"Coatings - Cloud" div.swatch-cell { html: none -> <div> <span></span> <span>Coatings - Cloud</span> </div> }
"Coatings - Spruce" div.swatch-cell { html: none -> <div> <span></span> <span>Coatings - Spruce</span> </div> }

--

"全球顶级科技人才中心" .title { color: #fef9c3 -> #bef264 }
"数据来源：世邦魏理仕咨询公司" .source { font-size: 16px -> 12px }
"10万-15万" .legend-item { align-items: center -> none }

==

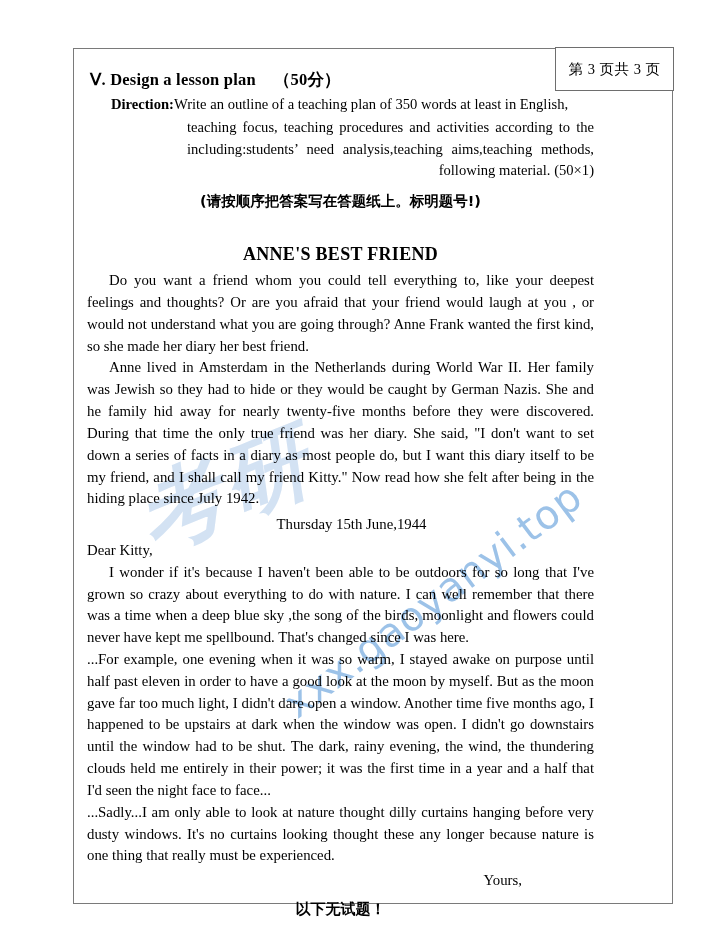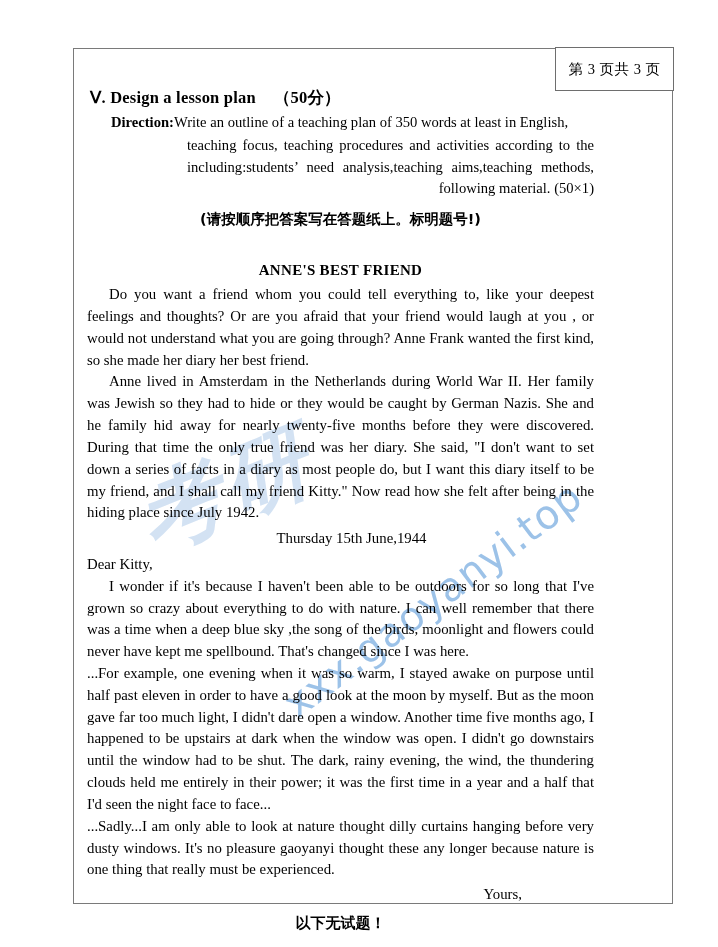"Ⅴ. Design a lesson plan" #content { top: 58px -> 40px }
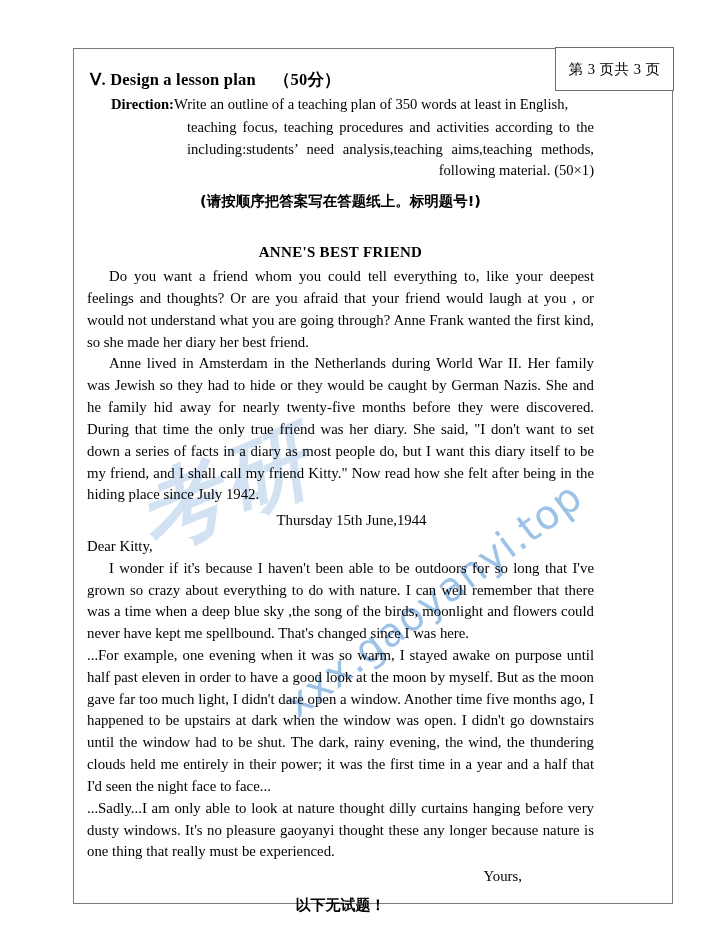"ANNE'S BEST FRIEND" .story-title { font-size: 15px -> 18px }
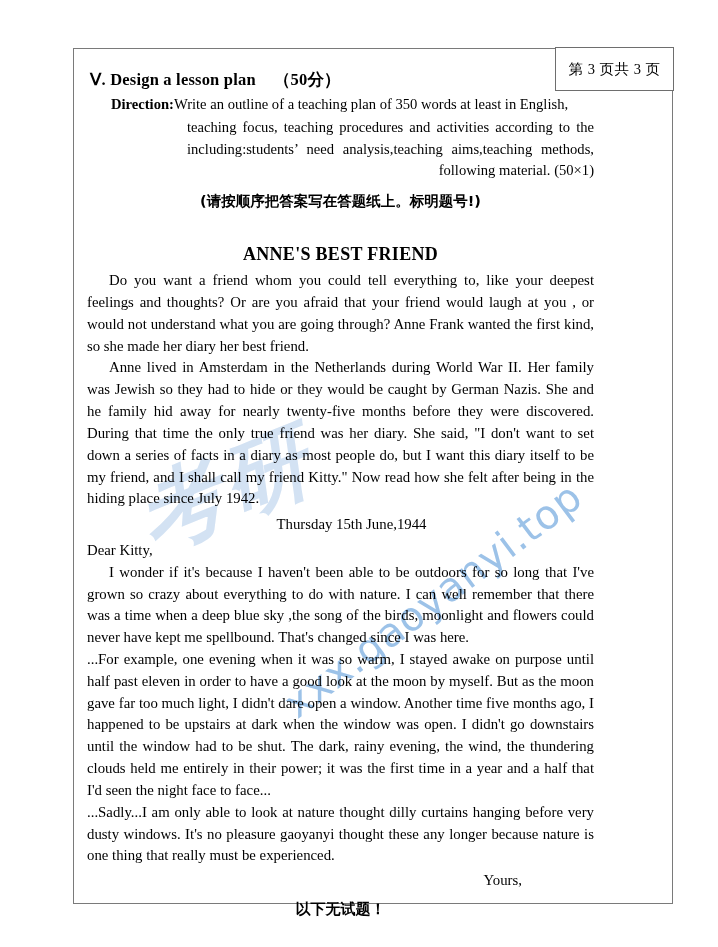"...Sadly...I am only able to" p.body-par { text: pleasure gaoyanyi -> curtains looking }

Work instructions >> Starting with the line above that holds "Design a lesson", restate each line word for word up to and including the line that holds "am only able". Drop the pictures.

Result for this exercise >>
"Ⅴ. Design a lesson plan" #content { top: 58px -> 40px }
"ANNE'S BEST FRIEND" .story-title { font-size: 15px -> 18px }
"...Sadly...I am only able to" p.body-par { text: pleasure gaoyanyi -> curtains looking }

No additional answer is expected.